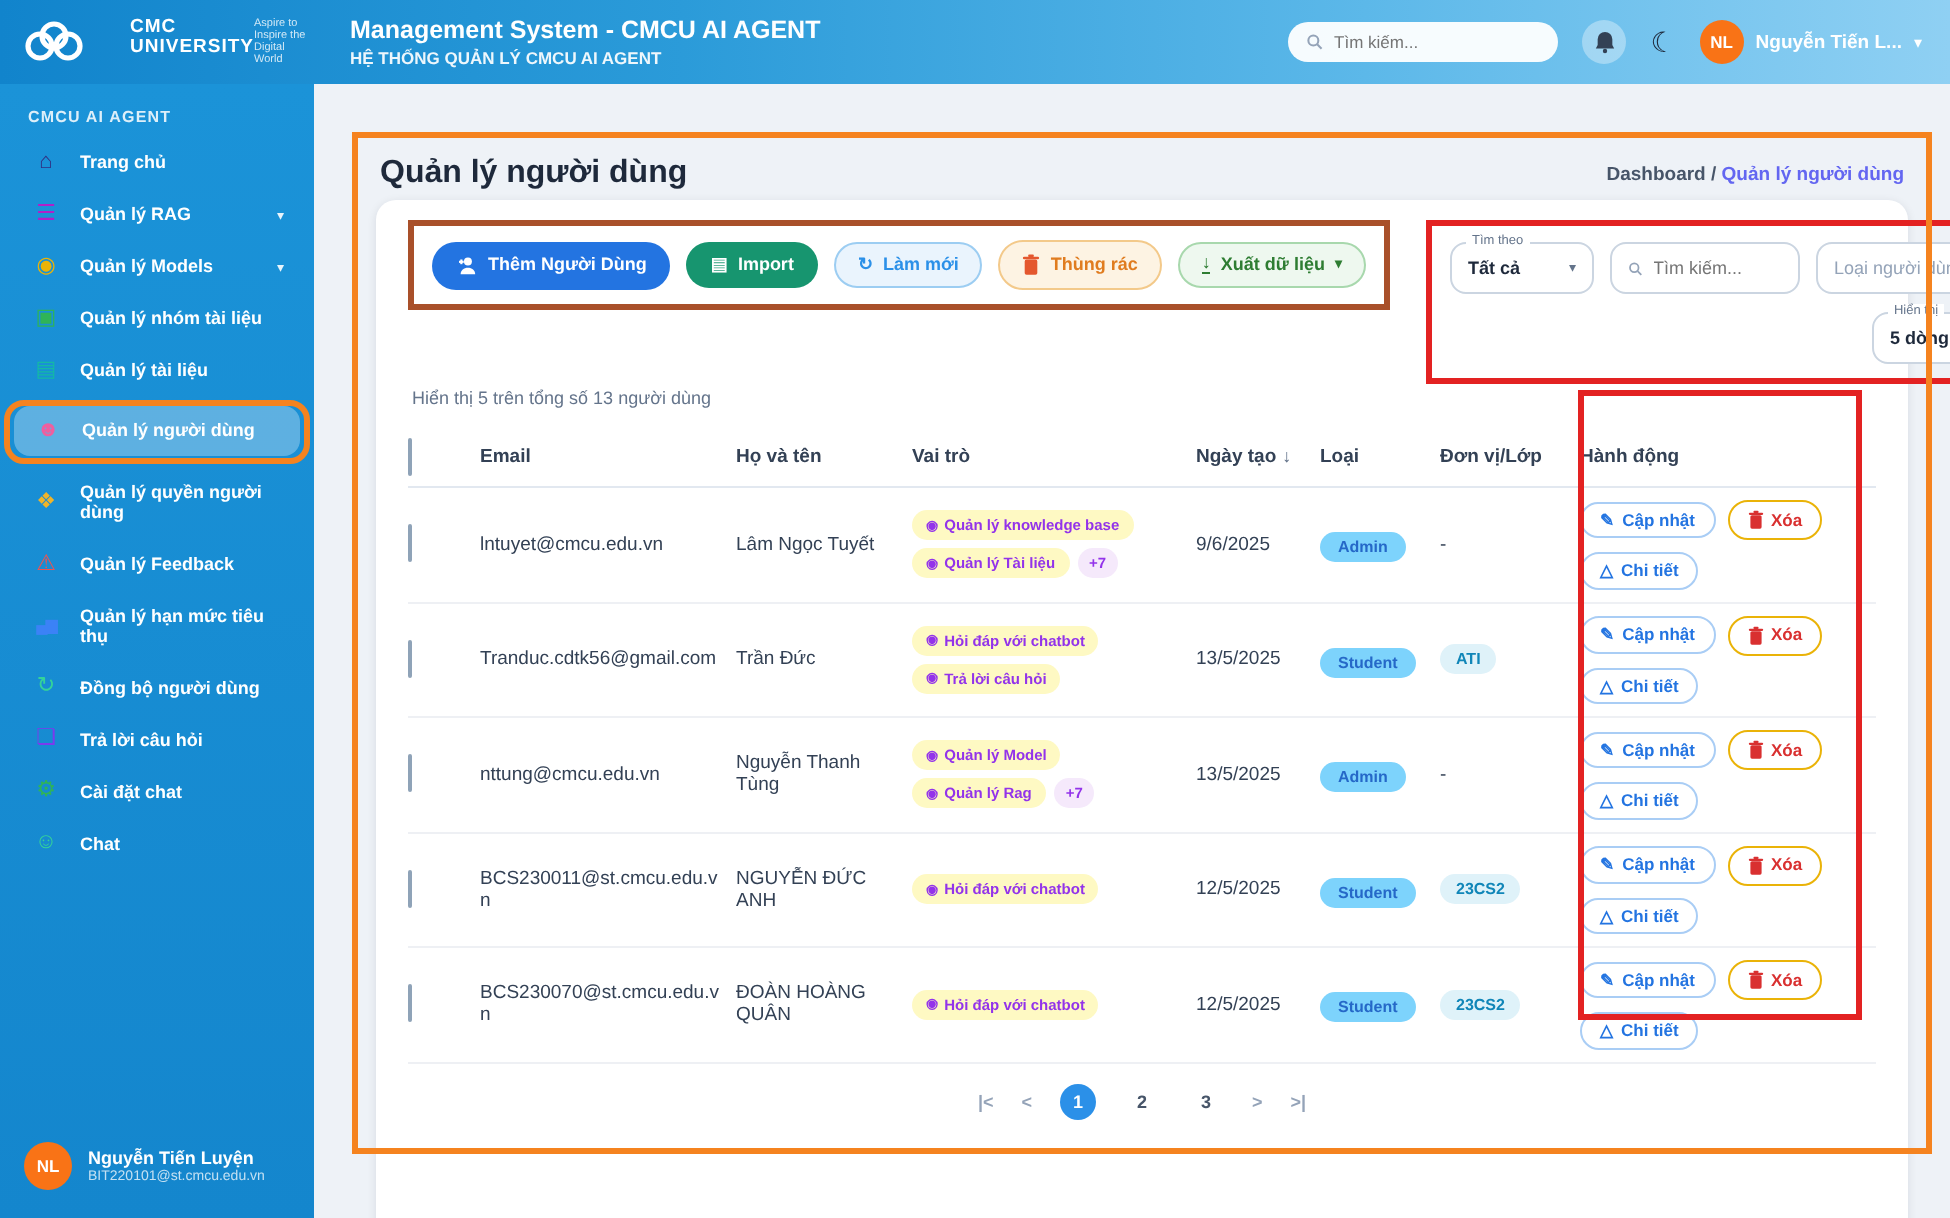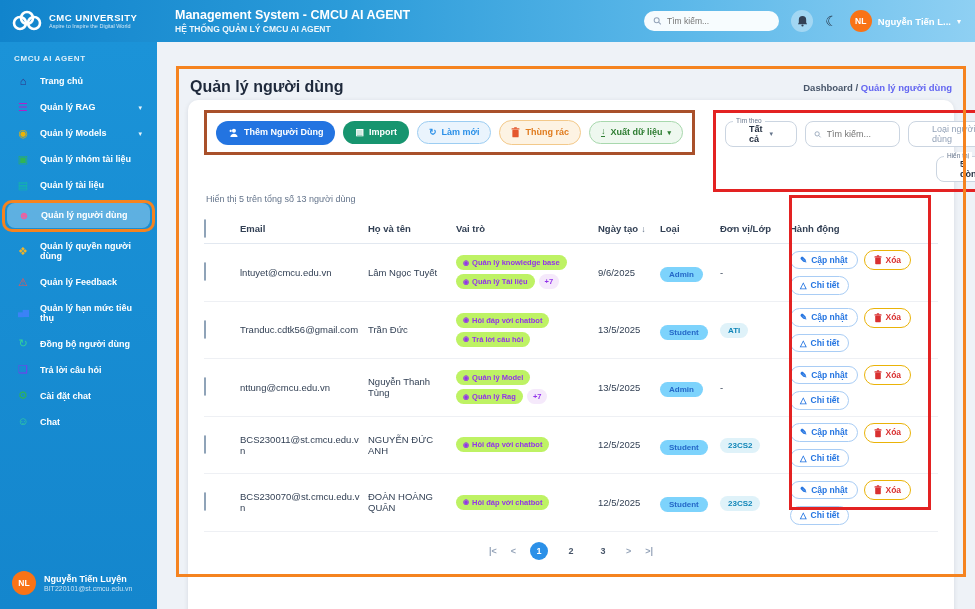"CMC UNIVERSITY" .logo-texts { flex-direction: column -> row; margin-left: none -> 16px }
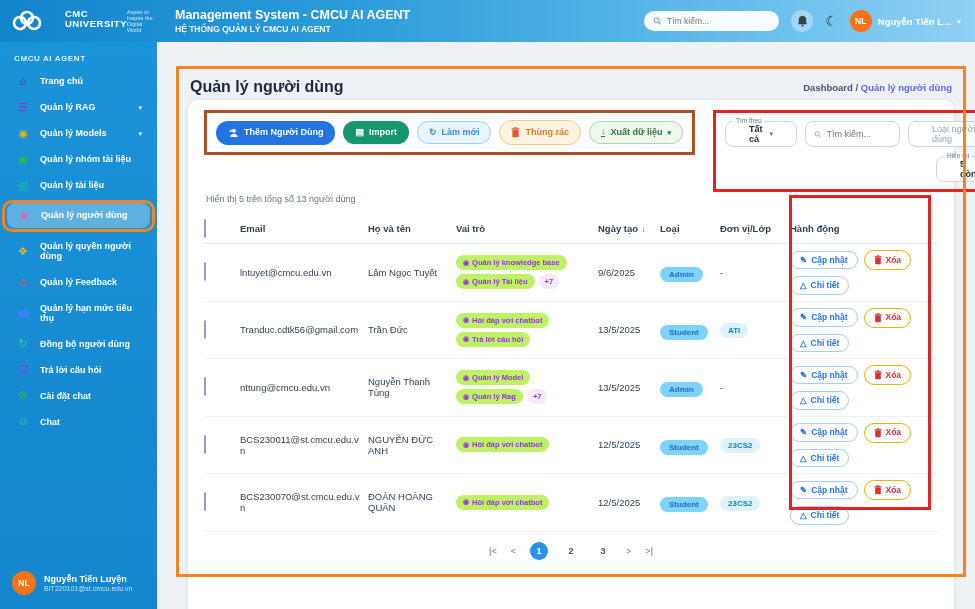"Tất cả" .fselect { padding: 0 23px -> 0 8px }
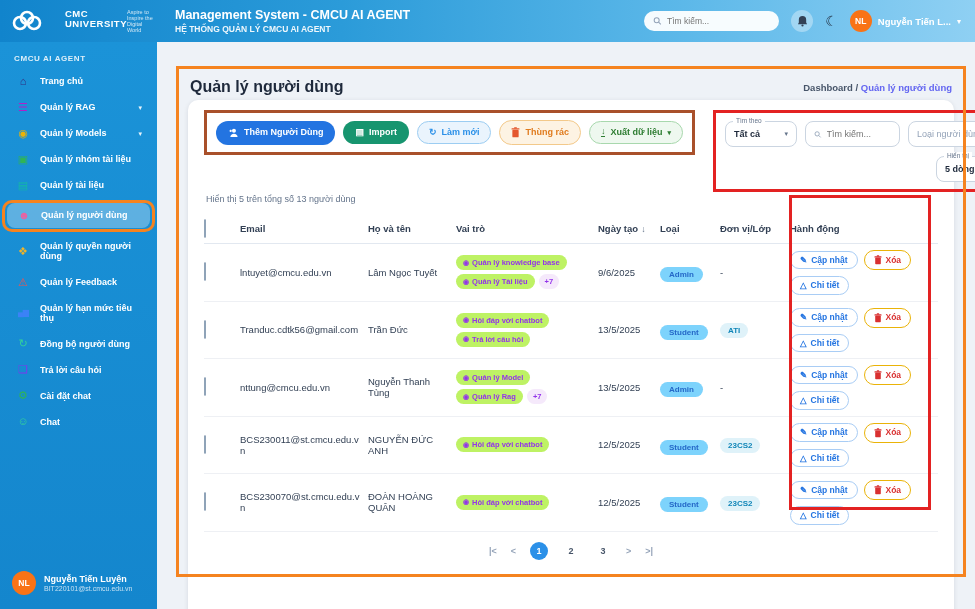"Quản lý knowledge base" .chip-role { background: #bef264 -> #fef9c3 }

...

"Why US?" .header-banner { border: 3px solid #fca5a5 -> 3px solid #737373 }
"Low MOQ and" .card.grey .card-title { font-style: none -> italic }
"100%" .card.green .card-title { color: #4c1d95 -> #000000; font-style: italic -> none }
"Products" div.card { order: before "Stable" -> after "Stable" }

--

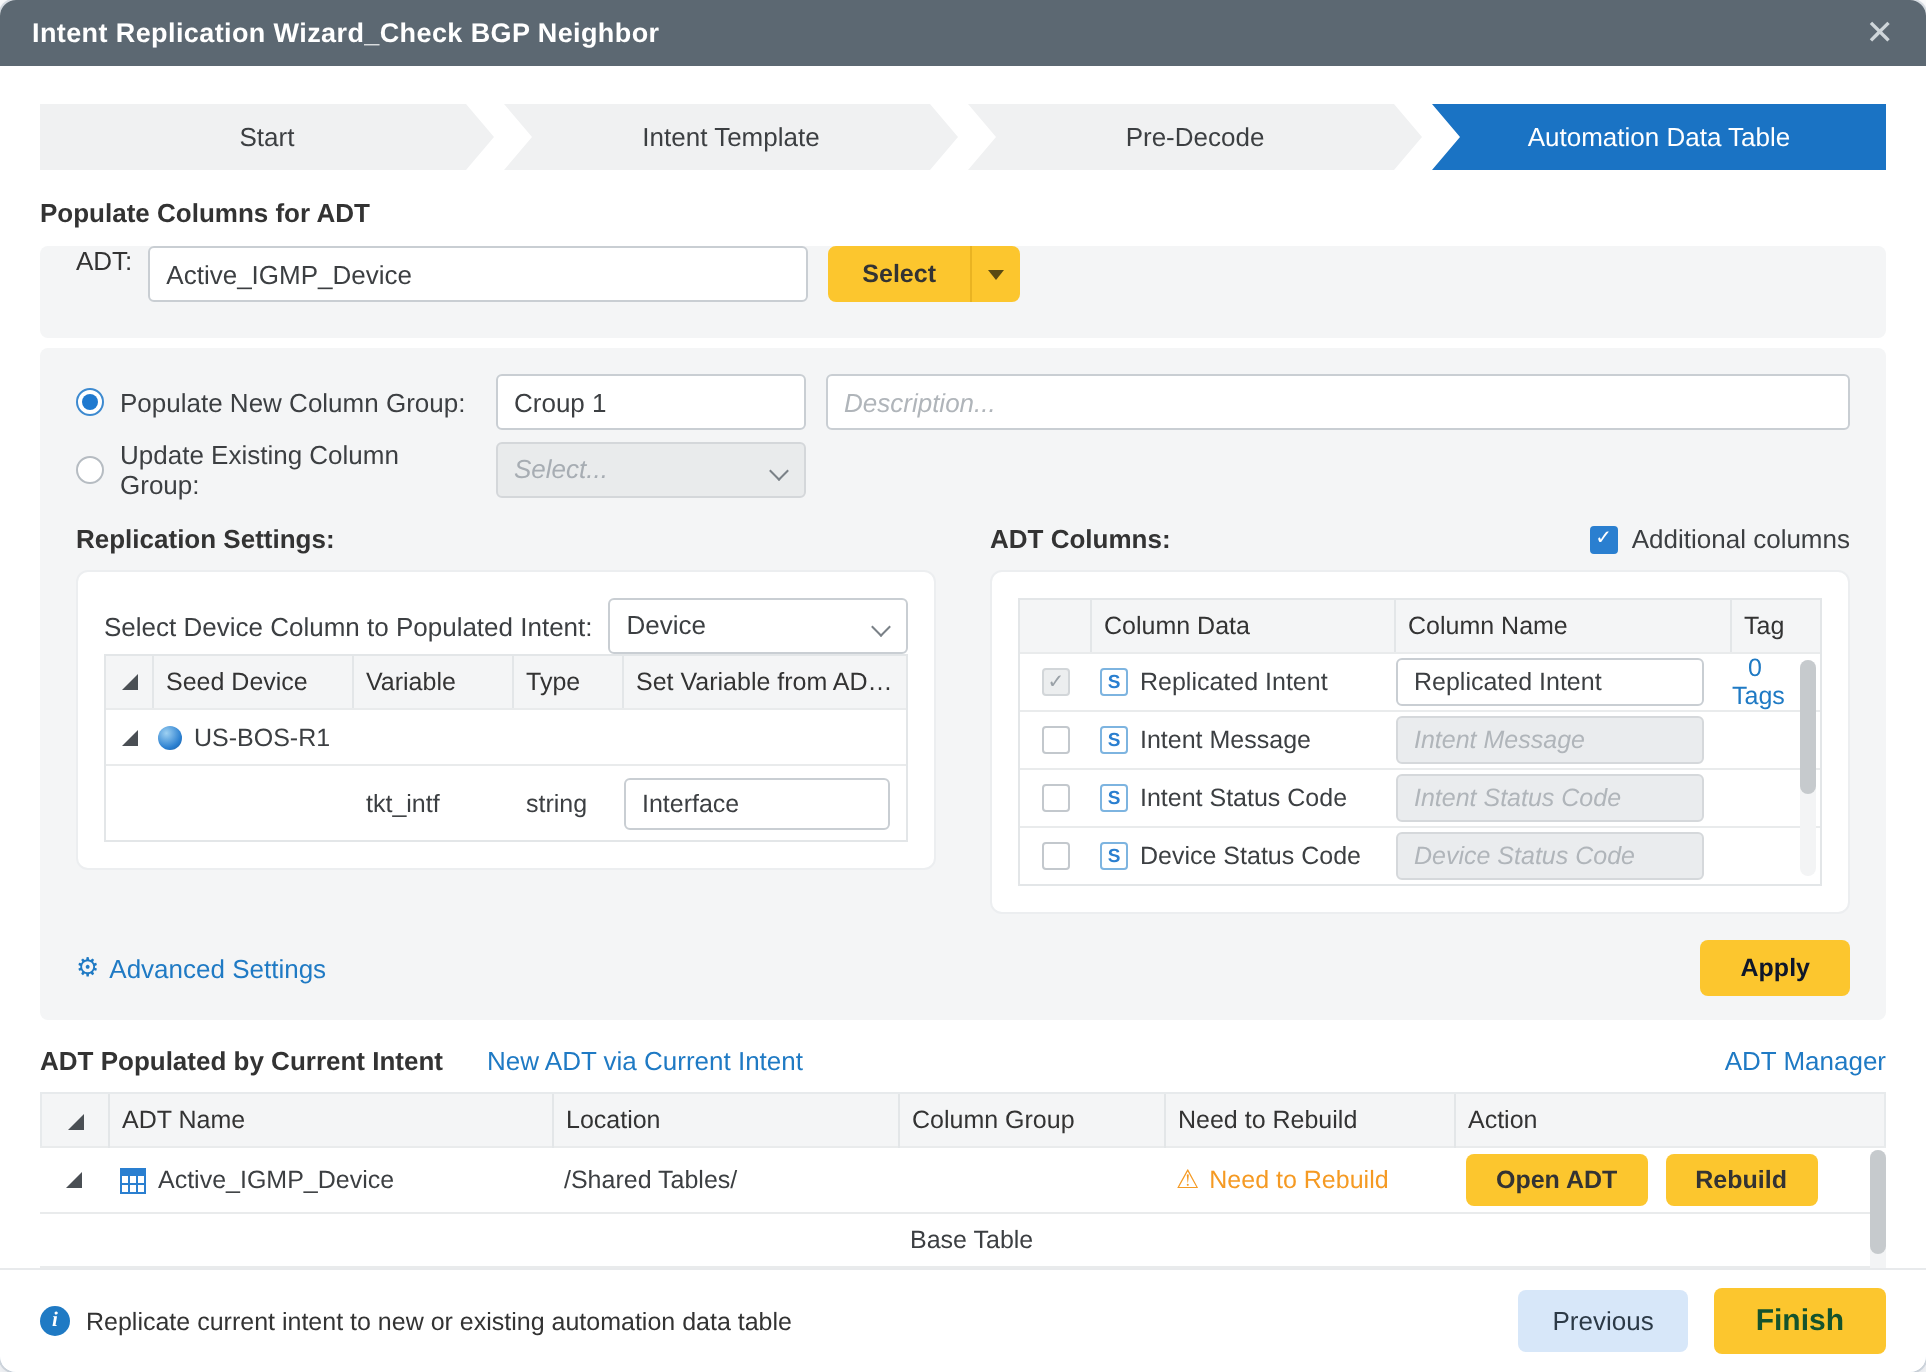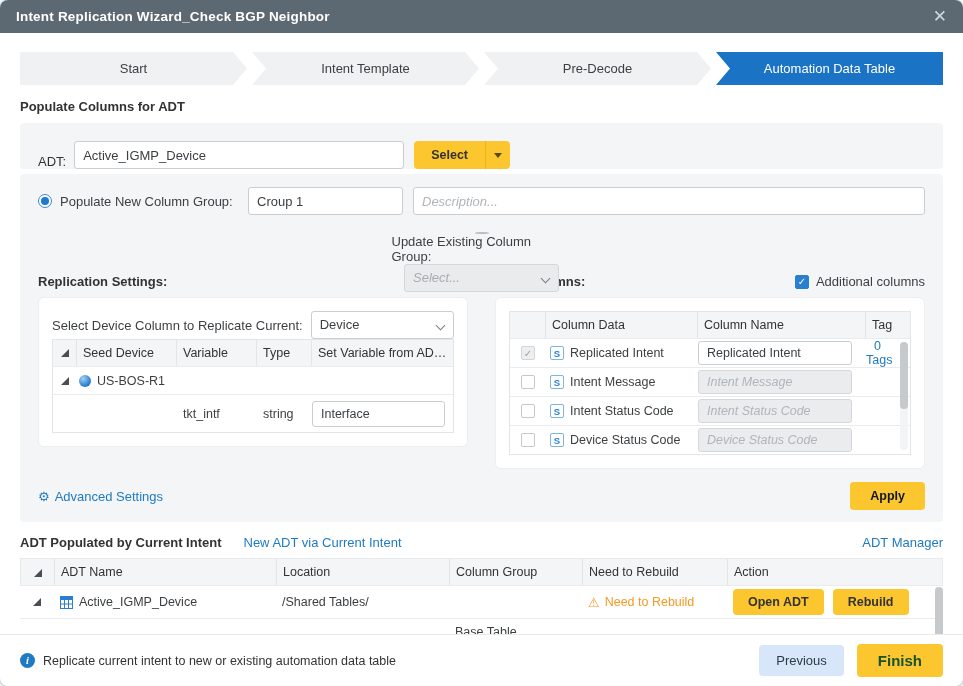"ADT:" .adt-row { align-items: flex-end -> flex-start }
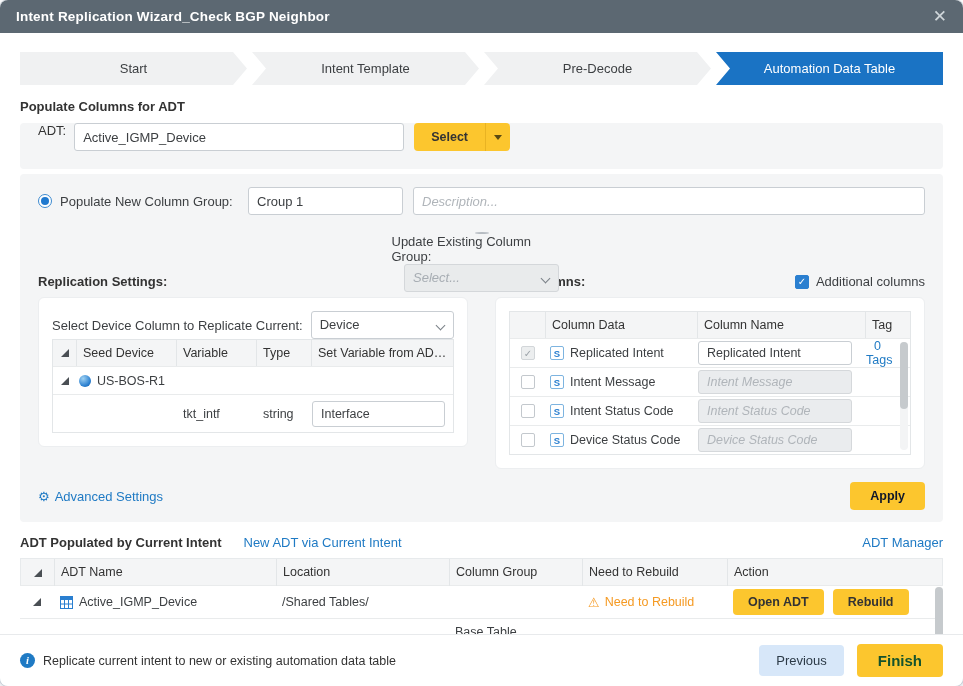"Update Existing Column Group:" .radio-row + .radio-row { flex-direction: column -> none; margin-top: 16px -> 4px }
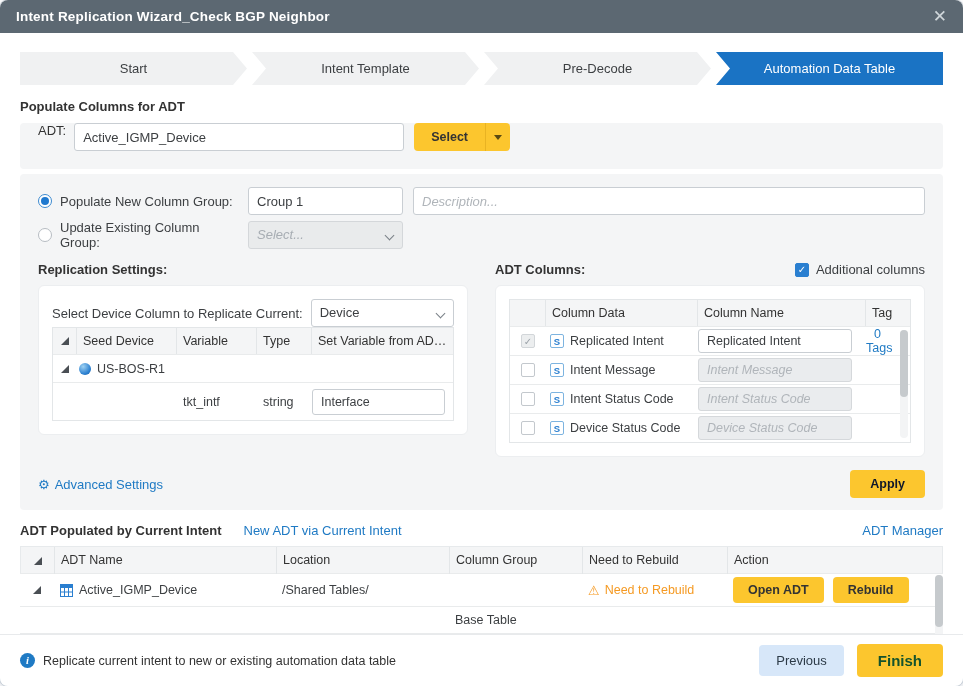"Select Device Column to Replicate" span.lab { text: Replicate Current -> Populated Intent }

> **DESCRIPTION OF THE TASK**
Give again, exactly as written above, every line from the one holding "padding: 0 23px" to the one holding "background: #bef264 ->", with both ends kept and the pictures left out.

> **EXERCISE ANSWER**
"Tất cả" .fselect { padding: 0 23px -> 0 8px }
"Quản lý knowledge base" .chip-role { background: #bef264 -> #fef9c3 }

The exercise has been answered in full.